Dr Sibora negatywnie ocenia aktywność służb działających przy prezydencie Andrzeju Dudzie. - Mam wrażenie, że jako kraj jesteśmy reaktywni. Polska dyplomacja jest reaktywna. Od czasu objęcia urzędu przez Bidena dyplomatycznie się izolujemy - dodaje w rozmowie z WP ekspert ds. protokołu dyplomatycznego.
Ekspert podkreśla także , że symbolem tego, jak dziś Polska jest widziana przez państwa zachodu, są niedawne słowa Baracka Obamy o Polsce jako kraju "autorytarnym". - To była przemyślana, zaplanowana wypowiedź. Nie było tu przypadku - przekonuje dr Sibora.

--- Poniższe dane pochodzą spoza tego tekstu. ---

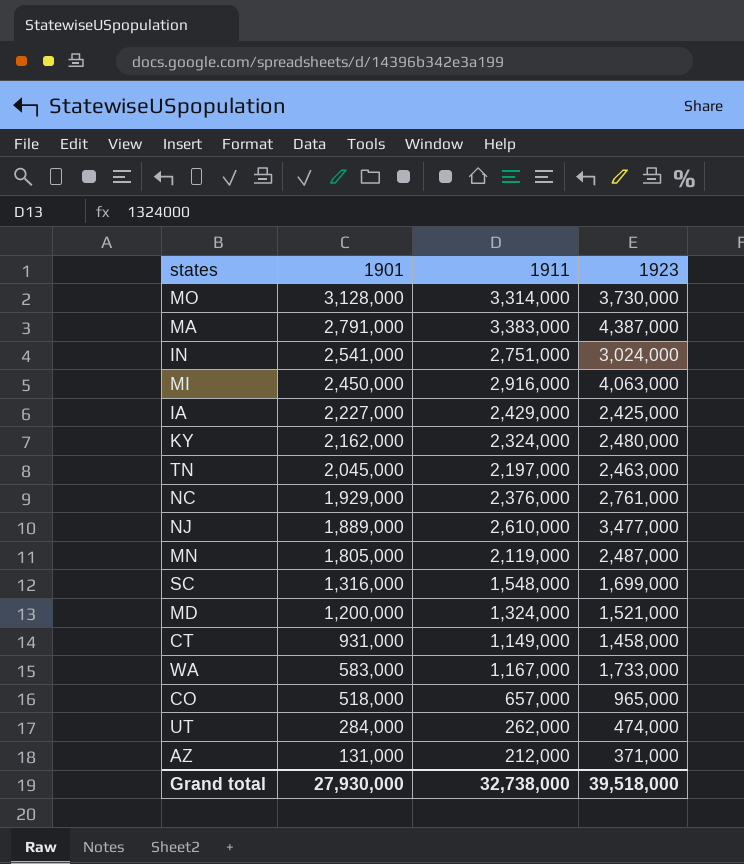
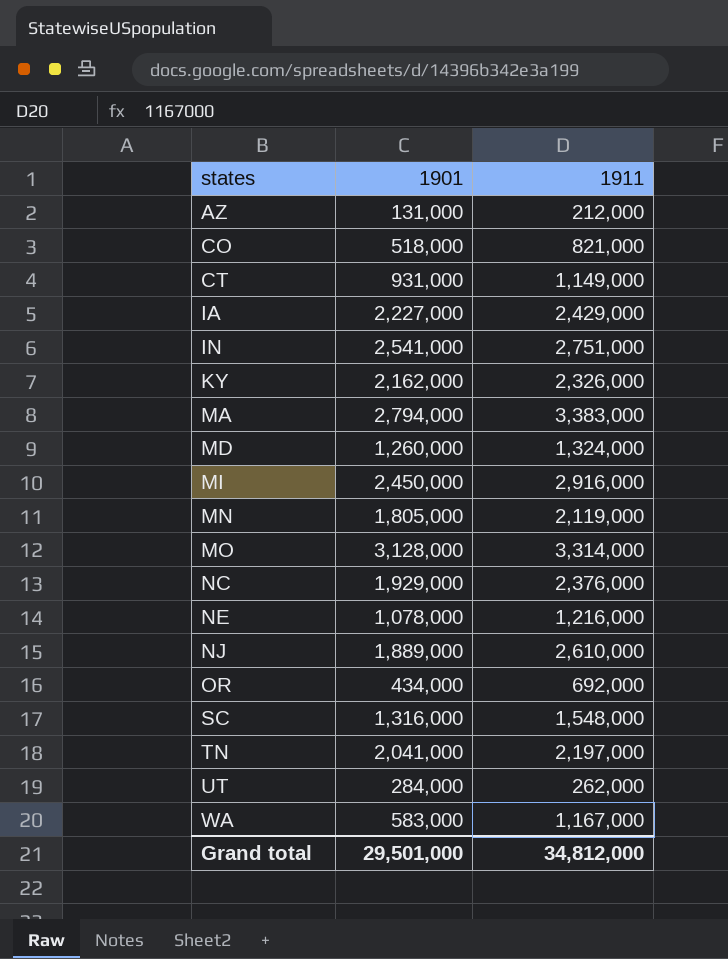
row order: 1901 descending -> states ascending
column 1923 | position: 4 -> none
CO | 1911: 657,000 -> 821,000
KY | 1911: 2,324,000 -> 2,326,000
MA | 1901: 2,791,000 -> 2,794,000
MD | 1901: 1,200,000 -> 1,260,000
row NE: none -> 1,078,000 | 1,216,000
row OR: none -> 434,000 | 692,000
TN | 1901: 2,045,000 -> 2,041,000
Grand total | 1901: 27,930,000 -> 29,501,000
Grand total | 1911: 32,738,000 -> 34,812,000

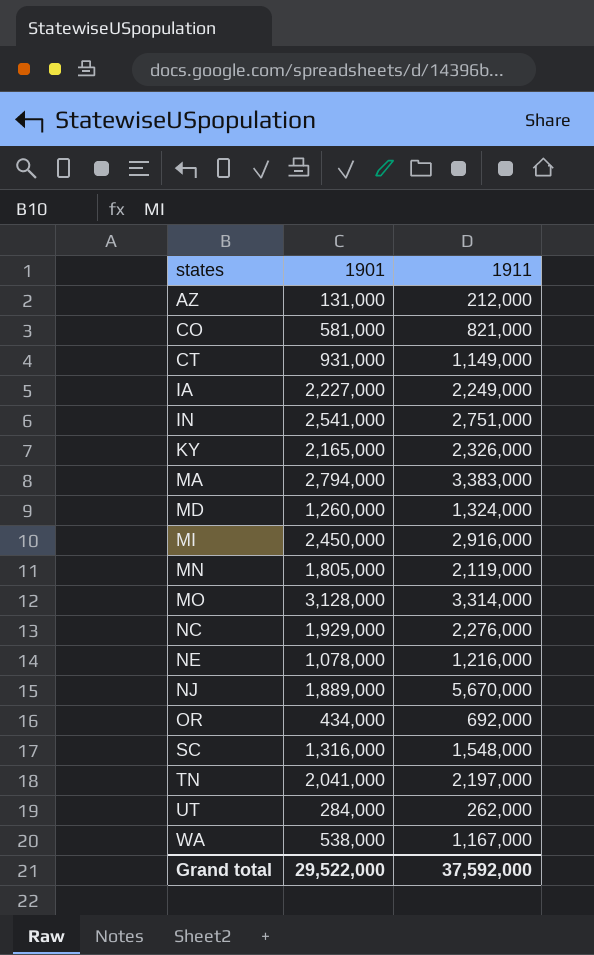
CO | 1901: 518,000 -> 581,000
IA | 1911: 2,429,000 -> 2,249,000
KY | 1901: 2,162,000 -> 2,165,000
NC | 1911: 2,376,000 -> 2,276,000
NJ | 1911: 2,610,000 -> 5,670,000
WA | 1901: 583,000 -> 538,000
Grand total | 1901: 29,501,000 -> 29,522,000
Grand total | 1911: 34,812,000 -> 37,592,000

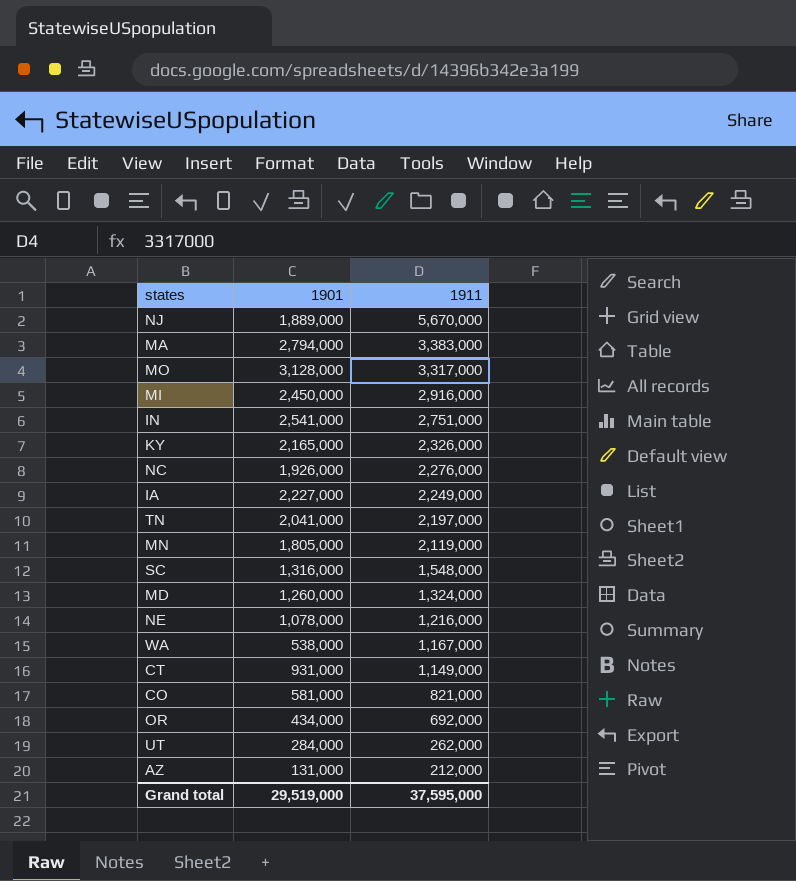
row order: states ascending -> 1911 descending
MO | 1911: 3,314,000 -> 3,317,000
NC | 1901: 1,929,000 -> 1,926,000
Grand total | 1901: 29,522,000 -> 29,519,000
Grand total | 1911: 37,592,000 -> 37,595,000

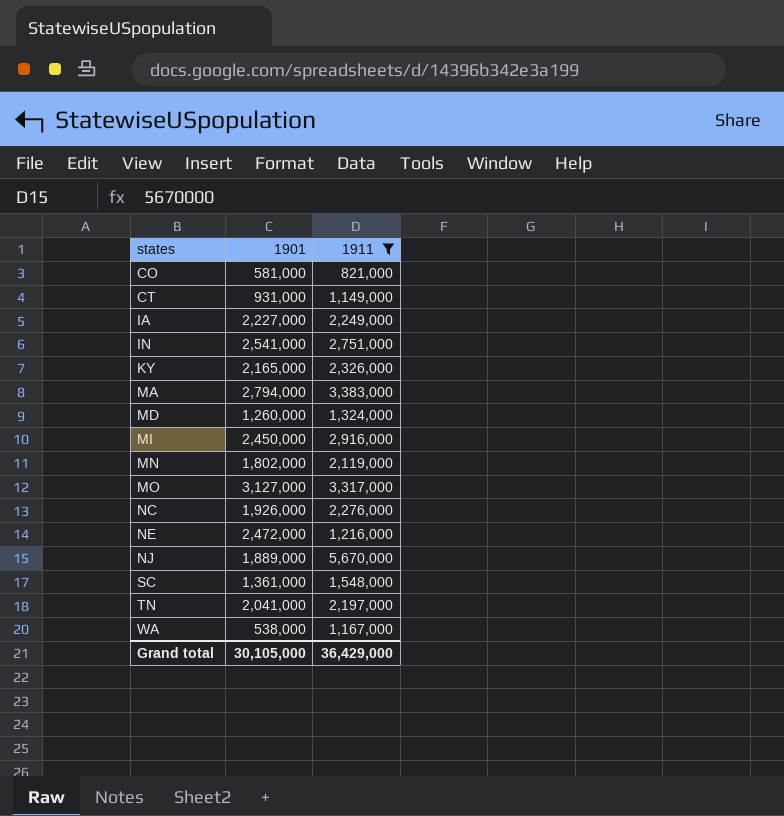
filter: none -> 1911 >= 821,000
row order: 1911 descending -> states ascending
MN | 1901: 1,805,000 -> 1,802,000
MO | 1901: 3,128,000 -> 3,127,000
NE | 1901: 1,078,000 -> 2,472,000
SC | 1901: 1,316,000 -> 1,361,000
Grand total | 1901: 29,519,000 -> 30,105,000
Grand total | 1911: 37,595,000 -> 36,429,000

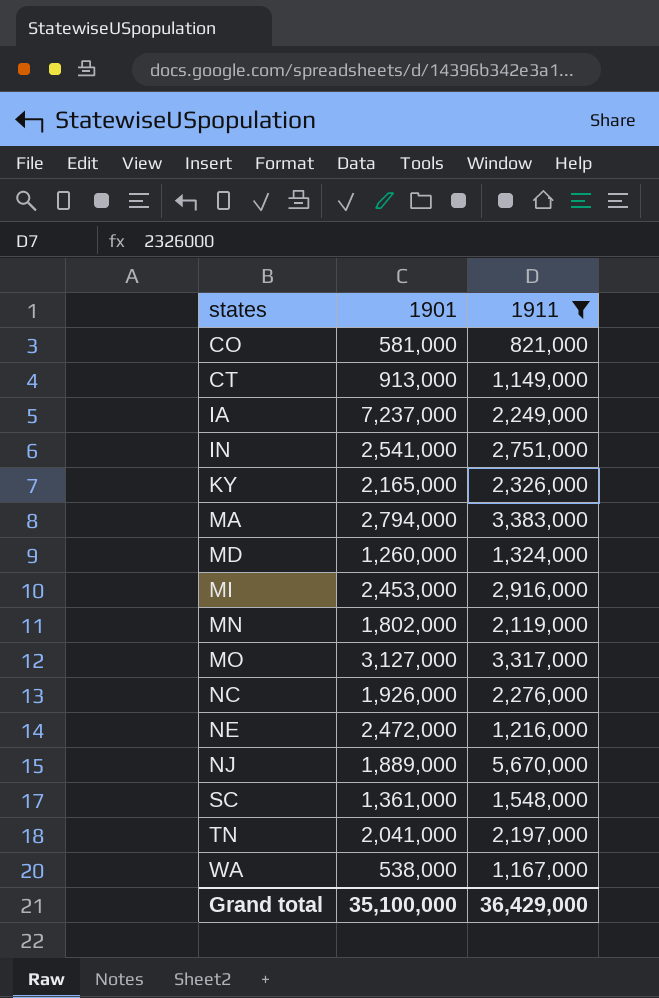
CT | 1901: 931,000 -> 913,000
IA | 1901: 2,227,000 -> 7,237,000
MI | 1901: 2,450,000 -> 2,453,000
Grand total | 1901: 30,105,000 -> 35,100,000

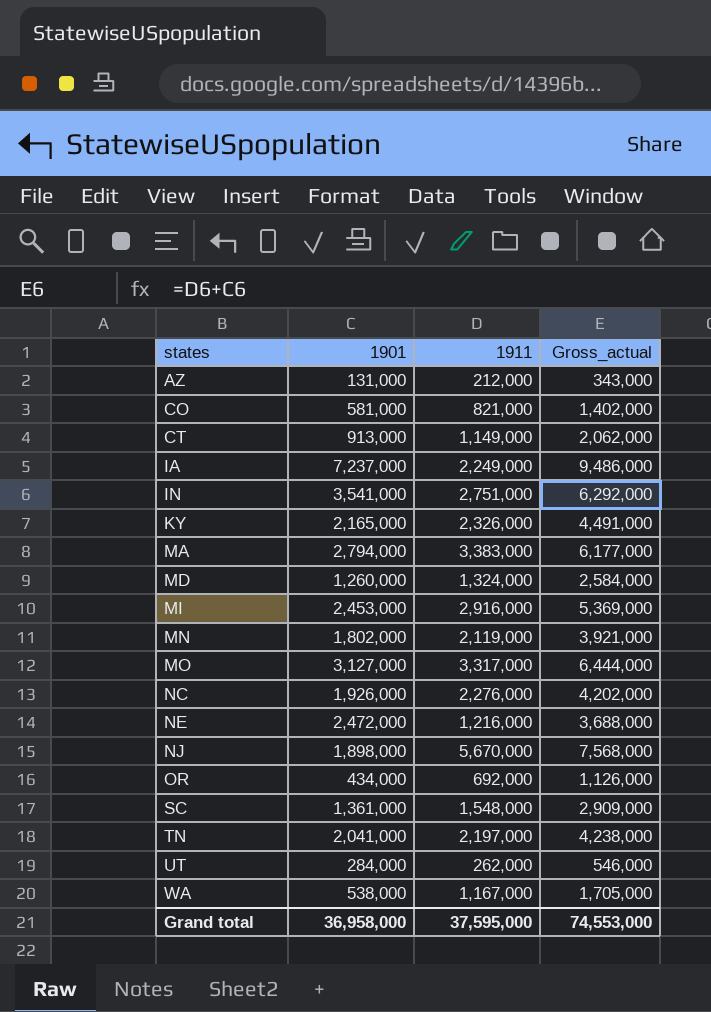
filter: 1911 >= 821,000 -> none
column Gross_actual | formula: none -> [1901] + [1911]
IN | 1901: 2,541,000 -> 3,541,000
NJ | 1901: 1,889,000 -> 1,898,000
Grand total | 1901: 35,100,000 -> 36,958,000
Grand total | 1911: 36,429,000 -> 37,595,000

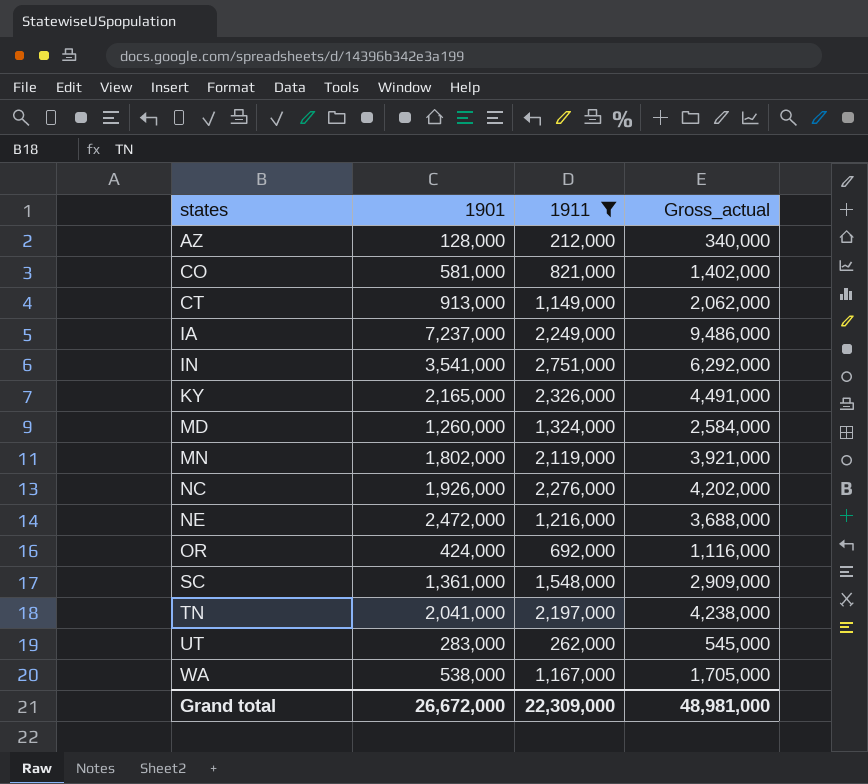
filter: none -> 1911 <= 2,751,000
AZ | 1901: 131,000 -> 128,000
AZ | Gross_actual: 343,000 -> 340,000
OR | 1901: 434,000 -> 424,000
OR | Gross_actual: 1,126,000 -> 1,116,000
UT | 1901: 284,000 -> 283,000
UT | Gross_actual: 546,000 -> 545,000
Grand total | 1901: 36,958,000 -> 26,672,000
Grand total | 1911: 37,595,000 -> 22,309,000
Grand total | Gross_actual: 74,553,000 -> 48,981,000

Spotkanie Duda-Biden. Dr Kostrzewa-Zorbas: Nic nadzwyczajnego
Dr Grzegorz Kostrzewa-Zorbas kładzie natomiast nacisk na okoliczności spotkania. - Na szczytach Sojuszu Północnoatlantyckiego nie załatwia się spraw dwustronnych. Z samej krótkiej zaimprowizowanej rozmowy nic nie wynika dla stosunków obu państw - dodaje.
- Na samych szczytach NATO jest dużo improwizacji i spontaniczności, więc do kilkuminutowych spotkań w trakcie przerw dochodzi często. To nie jest nic nadzwyczajnego. Myślę, że ważniejsza jest treść i podjęte decyzje podczas szczytu niż sam fakt spotkania pomiędzy dwoma politykami - podkreśla w rozmowie z WP ekspert ds. stosunków międzynarodowych.
Politolog zwraca również uwagę, że sam szczyt w większości stanowił zapowiedź kontynuacji dotychczasowej polityki. - Zmienił się stosunek do Chin, ale USA pokazuje, że zaangażowanie w Europie będzie trwać. W Polsce, ale także na Litwie, Łotwie i Estonii podtrzymywana będzie obecność wojsk NATO. Prezydent Biden spotkał się z liderami małych krajów bałtyckich, które razem z Polską stanowią jedną strefę strategiczną. Spotkania podkreślały, że sojusz broni wszystkie cztery państwa mające długie bezpośrednie granice z Rosją - podkreślił dr Kostrzewa-Zorbas.
- Ogólny kierunek zmian w polityce zagranicznej USA zobaczymy nieprędko, bo administracja Bidena, podobnie jak wiele wcześniejszych administracji, przygotowuje swoją strategię co najmniej rok. I widać to na przykładzie ambasadorów, których nadal w wielu krajach jeszcze nie mianowano - dodaje ekspert.